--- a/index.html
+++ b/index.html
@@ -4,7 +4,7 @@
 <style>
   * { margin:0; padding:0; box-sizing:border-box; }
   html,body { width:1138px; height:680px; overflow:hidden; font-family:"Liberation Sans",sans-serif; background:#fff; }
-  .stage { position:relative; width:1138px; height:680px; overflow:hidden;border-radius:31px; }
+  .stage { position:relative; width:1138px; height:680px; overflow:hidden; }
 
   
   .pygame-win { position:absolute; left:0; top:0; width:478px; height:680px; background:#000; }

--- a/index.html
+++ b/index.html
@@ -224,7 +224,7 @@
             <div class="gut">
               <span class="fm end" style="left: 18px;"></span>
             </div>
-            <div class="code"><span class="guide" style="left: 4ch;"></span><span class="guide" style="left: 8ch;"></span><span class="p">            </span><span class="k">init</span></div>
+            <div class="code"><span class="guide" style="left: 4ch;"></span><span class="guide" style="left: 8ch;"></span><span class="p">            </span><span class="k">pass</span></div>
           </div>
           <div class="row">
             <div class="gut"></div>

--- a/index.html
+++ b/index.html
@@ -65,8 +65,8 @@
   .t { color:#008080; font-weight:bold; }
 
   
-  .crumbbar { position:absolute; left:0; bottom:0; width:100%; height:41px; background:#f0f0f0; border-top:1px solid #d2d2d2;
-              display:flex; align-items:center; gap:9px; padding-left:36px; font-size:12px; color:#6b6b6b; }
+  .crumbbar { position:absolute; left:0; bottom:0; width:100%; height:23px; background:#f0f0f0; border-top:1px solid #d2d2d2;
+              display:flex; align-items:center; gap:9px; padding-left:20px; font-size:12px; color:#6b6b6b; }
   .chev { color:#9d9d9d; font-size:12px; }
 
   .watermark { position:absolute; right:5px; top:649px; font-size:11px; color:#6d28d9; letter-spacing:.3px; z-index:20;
== == ==
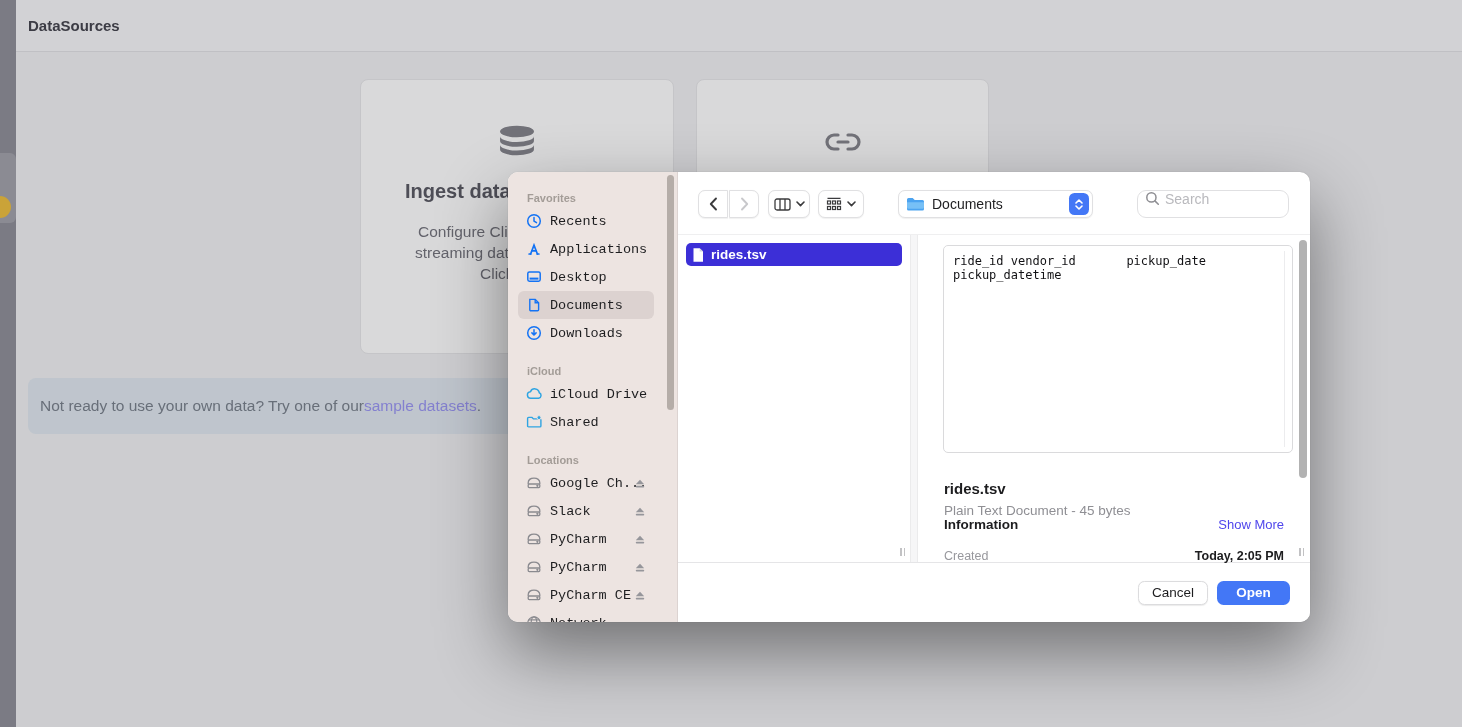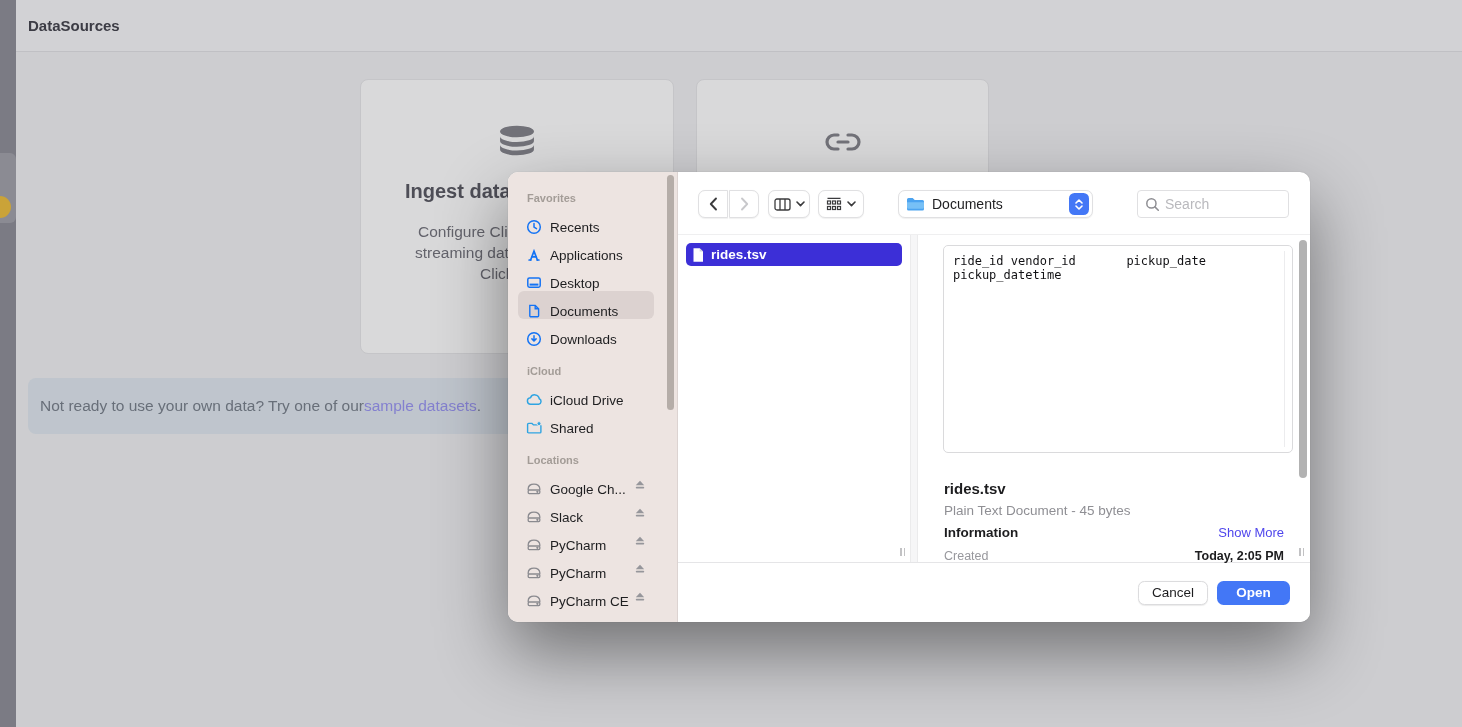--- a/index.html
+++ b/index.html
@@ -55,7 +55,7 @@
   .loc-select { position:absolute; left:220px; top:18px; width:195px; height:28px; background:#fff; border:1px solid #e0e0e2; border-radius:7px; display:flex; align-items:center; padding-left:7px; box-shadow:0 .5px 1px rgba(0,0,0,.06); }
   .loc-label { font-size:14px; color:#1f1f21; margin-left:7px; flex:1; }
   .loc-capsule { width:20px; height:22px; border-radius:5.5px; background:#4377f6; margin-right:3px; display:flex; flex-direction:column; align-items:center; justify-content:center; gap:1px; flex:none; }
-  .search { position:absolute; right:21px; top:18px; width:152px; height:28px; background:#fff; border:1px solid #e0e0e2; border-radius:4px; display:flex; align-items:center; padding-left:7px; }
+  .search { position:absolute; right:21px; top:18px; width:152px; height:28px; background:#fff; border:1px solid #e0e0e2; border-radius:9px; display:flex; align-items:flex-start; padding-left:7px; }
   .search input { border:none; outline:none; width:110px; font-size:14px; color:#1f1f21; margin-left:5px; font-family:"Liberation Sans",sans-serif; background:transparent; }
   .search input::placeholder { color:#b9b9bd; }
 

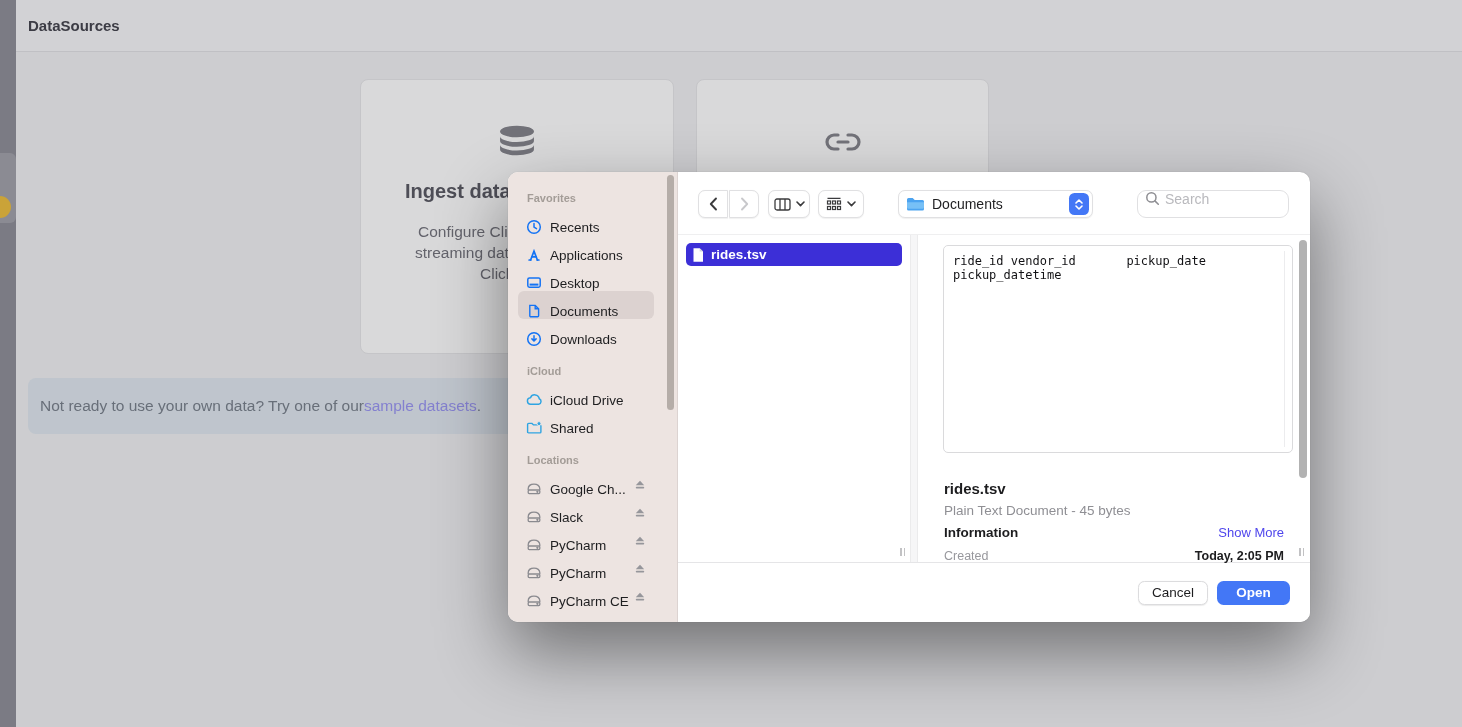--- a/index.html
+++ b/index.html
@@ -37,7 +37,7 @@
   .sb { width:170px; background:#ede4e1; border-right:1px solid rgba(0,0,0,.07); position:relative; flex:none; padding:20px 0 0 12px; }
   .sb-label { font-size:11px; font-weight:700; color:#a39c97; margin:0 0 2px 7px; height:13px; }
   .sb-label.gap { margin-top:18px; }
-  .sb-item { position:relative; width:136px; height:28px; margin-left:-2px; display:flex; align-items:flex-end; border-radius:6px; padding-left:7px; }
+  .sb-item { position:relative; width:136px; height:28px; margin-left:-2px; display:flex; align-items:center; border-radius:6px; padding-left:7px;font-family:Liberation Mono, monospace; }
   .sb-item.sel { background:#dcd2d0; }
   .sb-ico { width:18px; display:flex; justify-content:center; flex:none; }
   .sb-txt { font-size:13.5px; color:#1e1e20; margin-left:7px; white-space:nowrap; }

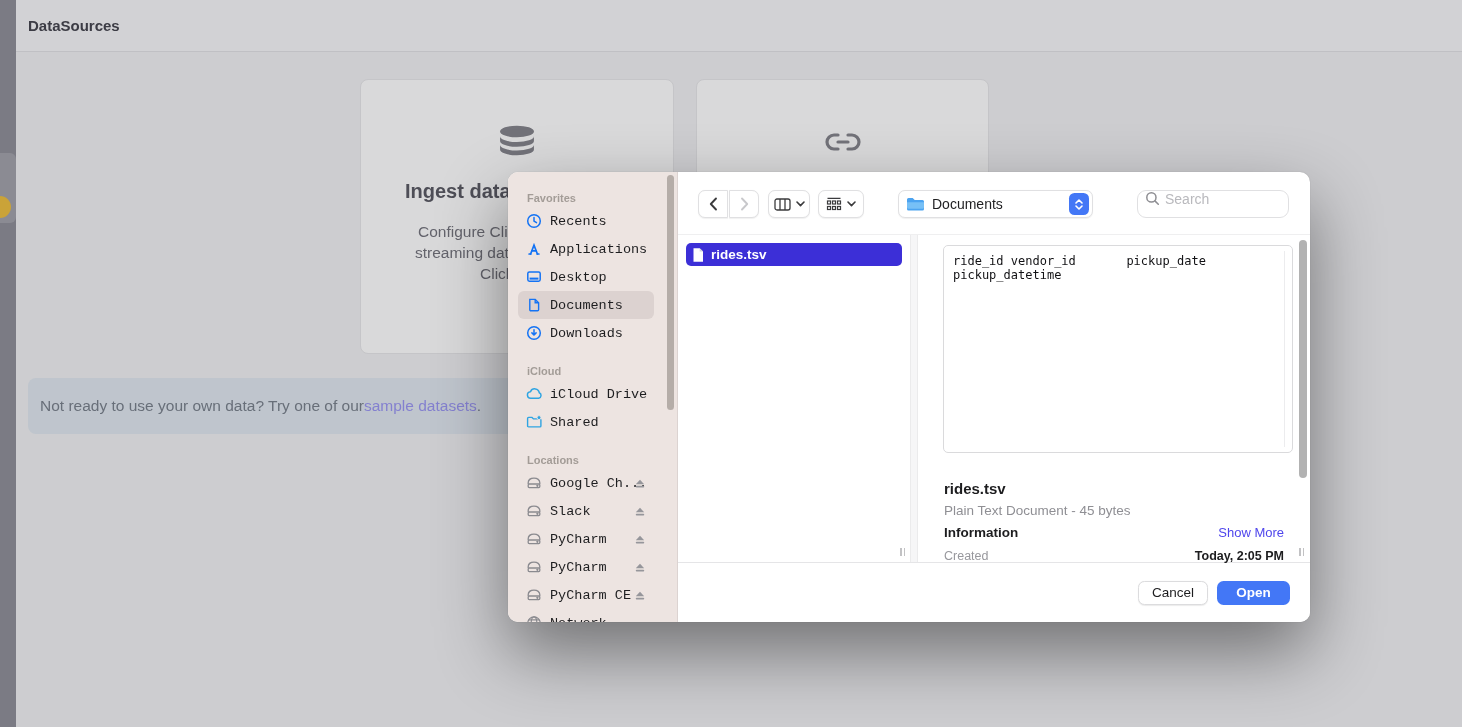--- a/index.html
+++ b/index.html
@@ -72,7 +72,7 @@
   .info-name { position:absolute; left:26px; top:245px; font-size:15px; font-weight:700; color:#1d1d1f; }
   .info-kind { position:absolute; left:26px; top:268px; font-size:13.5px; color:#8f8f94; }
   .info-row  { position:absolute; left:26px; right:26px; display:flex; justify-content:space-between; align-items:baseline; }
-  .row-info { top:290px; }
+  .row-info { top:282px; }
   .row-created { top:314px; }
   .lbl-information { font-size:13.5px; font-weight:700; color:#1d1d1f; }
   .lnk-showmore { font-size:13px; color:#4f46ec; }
== == ==
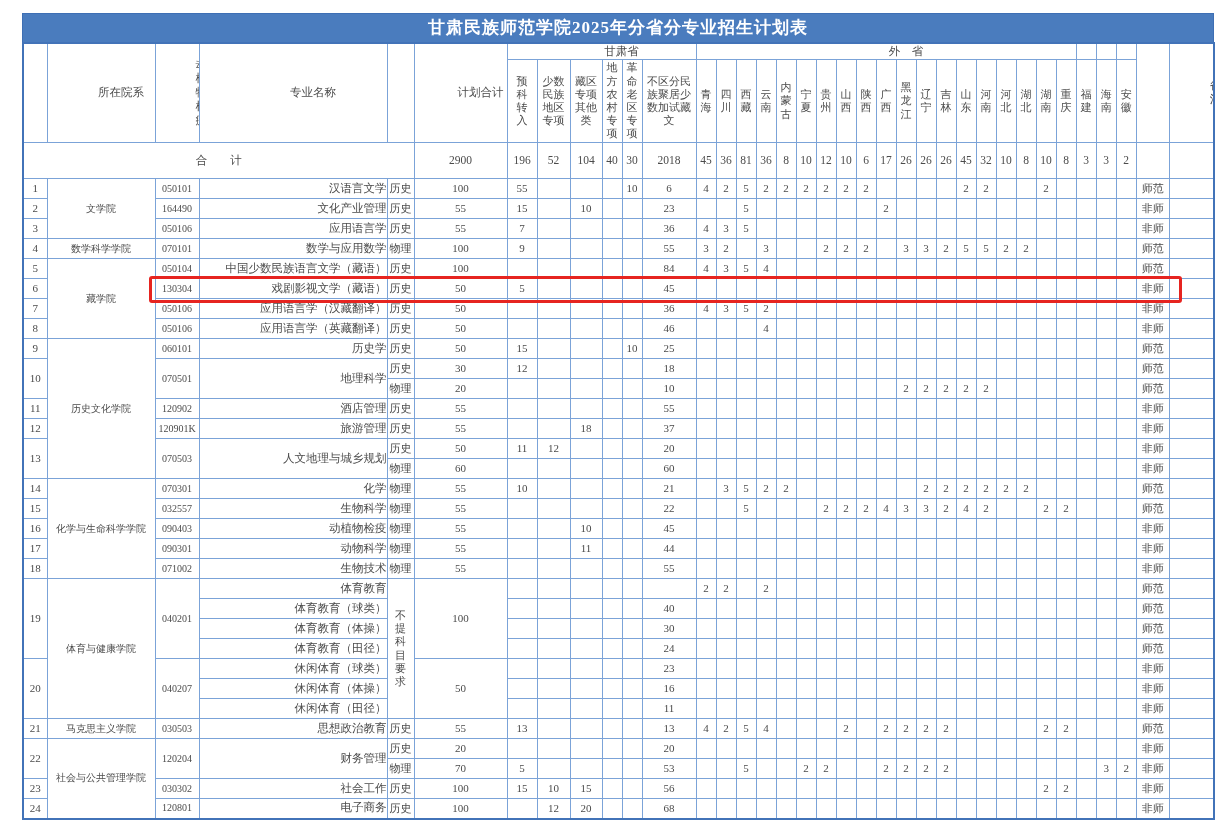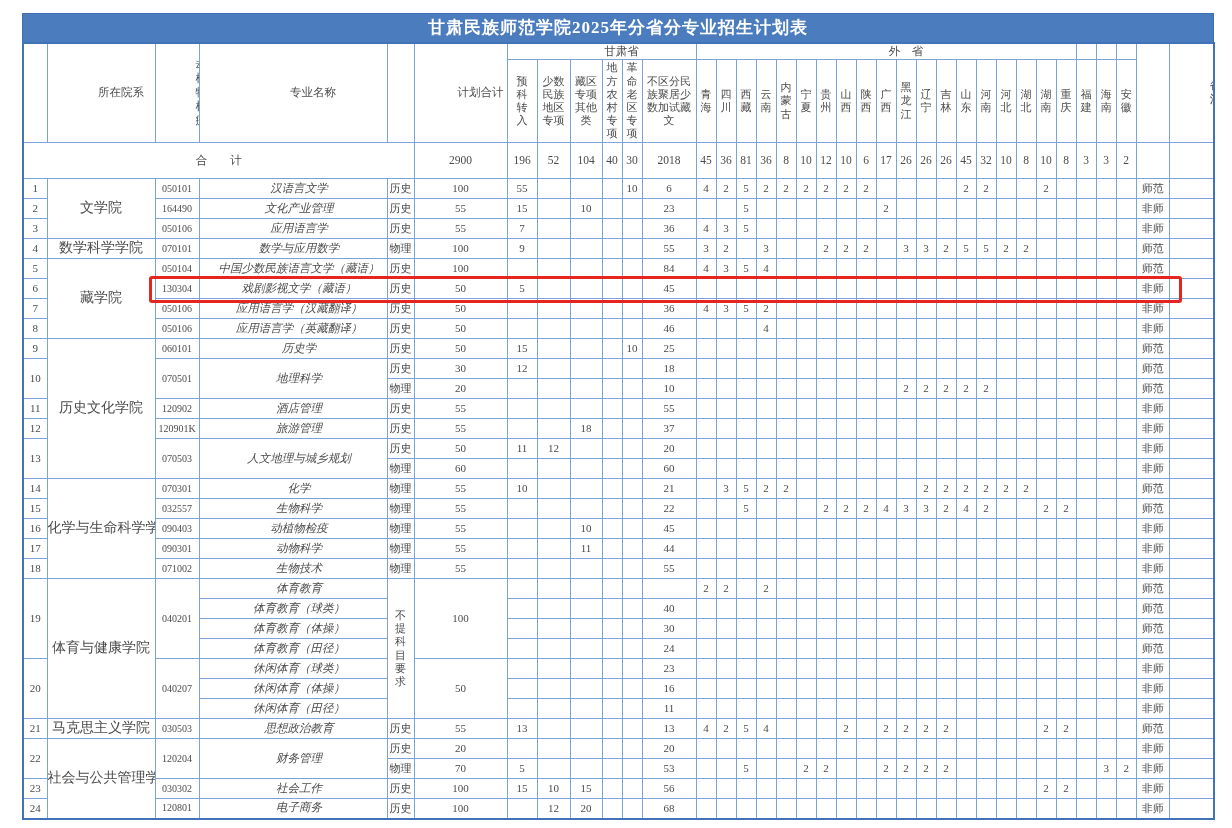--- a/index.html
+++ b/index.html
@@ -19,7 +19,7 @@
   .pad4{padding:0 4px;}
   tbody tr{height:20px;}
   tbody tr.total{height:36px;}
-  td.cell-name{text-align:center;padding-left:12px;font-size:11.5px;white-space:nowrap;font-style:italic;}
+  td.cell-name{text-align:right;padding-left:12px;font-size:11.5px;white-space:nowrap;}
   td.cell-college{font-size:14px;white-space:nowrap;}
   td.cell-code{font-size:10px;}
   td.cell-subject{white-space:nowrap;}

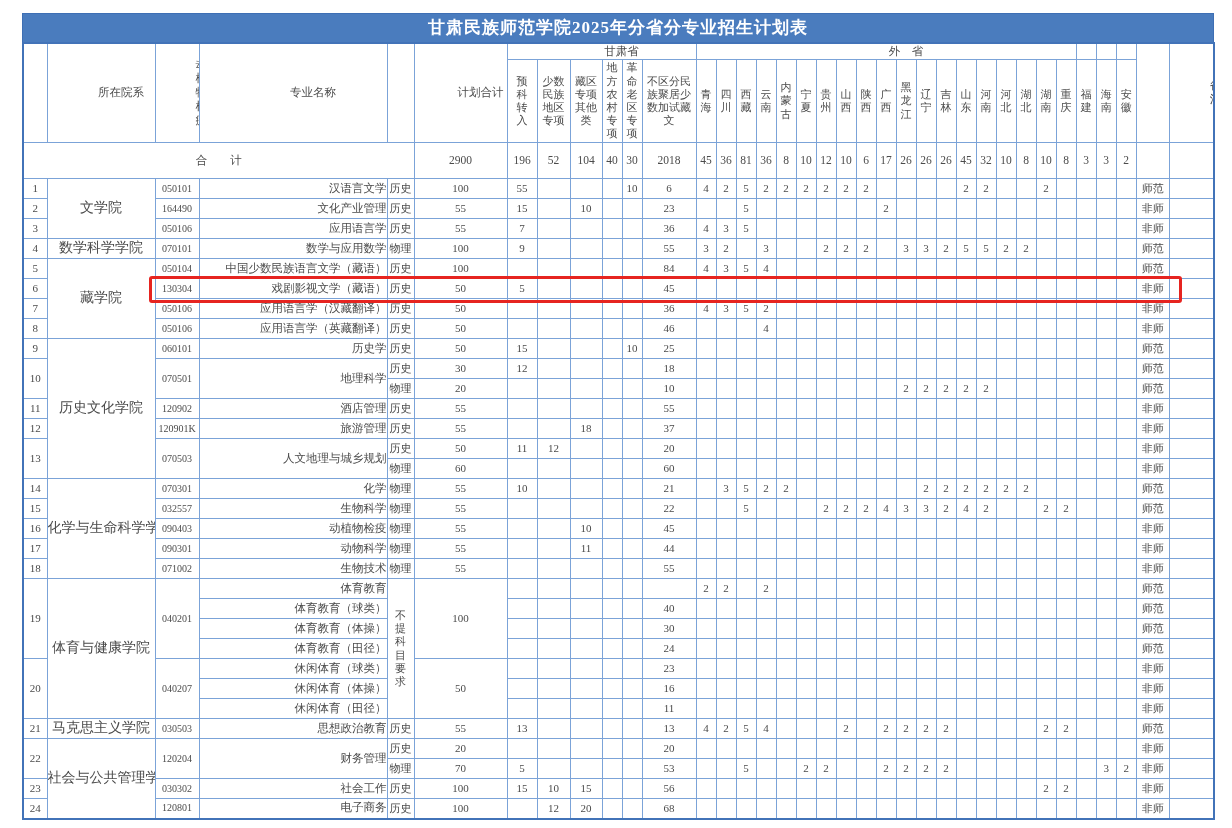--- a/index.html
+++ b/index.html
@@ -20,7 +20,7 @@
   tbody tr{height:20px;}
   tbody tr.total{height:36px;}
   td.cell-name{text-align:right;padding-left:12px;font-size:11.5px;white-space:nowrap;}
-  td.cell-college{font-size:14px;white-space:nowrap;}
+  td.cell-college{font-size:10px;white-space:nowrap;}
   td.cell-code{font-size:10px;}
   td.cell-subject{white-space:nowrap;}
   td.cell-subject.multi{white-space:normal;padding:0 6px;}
== == ==
:: YOUR ASSIGNMENT ::
In the data above, retype only the stretch from the line with "-55,7 +55,7 @@" through the line with "margin-left:-2px; display:flex; align-items:flex-end;", word for word, and skip any pictures.

:: RESPONSE ::
@@ -55,7 +55,7 @@
   .loc-select { position:absolute; left:220px; top:18px; width:195px; height:28px; background:#fff; border:1px solid #e0e0e2; border-radius:7px; display:flex; align-items:center; padding-left:7px; box-shadow:0 .5px 1px rgba(0,0,0,.06); }
   .loc-label { font-size:14px; color:#1f1f21; margin-left:7px; flex:1; }
   .loc-capsule { width:20px; height:22px; border-radius:5.5px; background:#4377f6; margin-right:3px; display:flex; flex-direction:column; align-items:center; justify-content:center; gap:1px; flex:none; }
-  .search { position:absolute; right:21px; top:18px; width:152px; height:28px; background:#fff; border:1px solid #e0e0e2; border-radius:4px; display:flex; align-items:center; padding-left:7px; }
+  .search { position:absolute; right:21px; top:18px; width:152px; height:28px; background:#fff; border:1px solid #e0e0e2; border-radius:9px; display:flex; align-items:flex-start; padding-left:7px; }
   .search input { border:none; outline:none; width:110px; font-size:14px; color:#1f1f21; margin-left:5px; font-family:"Liberation Sans",sans-serif; background:transparent; }
   .search input::placeholder { color:#b9b9bd; }
 

--- a/index.html
+++ b/index.html
@@ -37,7 +37,7 @@
   .sb { width:170px; background:#ede4e1; border-right:1px solid rgba(0,0,0,.07); position:relative; flex:none; padding:20px 0 0 12px; }
   .sb-label { font-size:11px; font-weight:700; color:#a39c97; margin:0 0 2px 7px; height:13px; }
   .sb-label.gap { margin-top:18px; }
-  .sb-item { position:relative; width:136px; height:28px; margin-left:-2px; display:flex; align-items:flex-end; border-radius:6px; padding-left:7px; }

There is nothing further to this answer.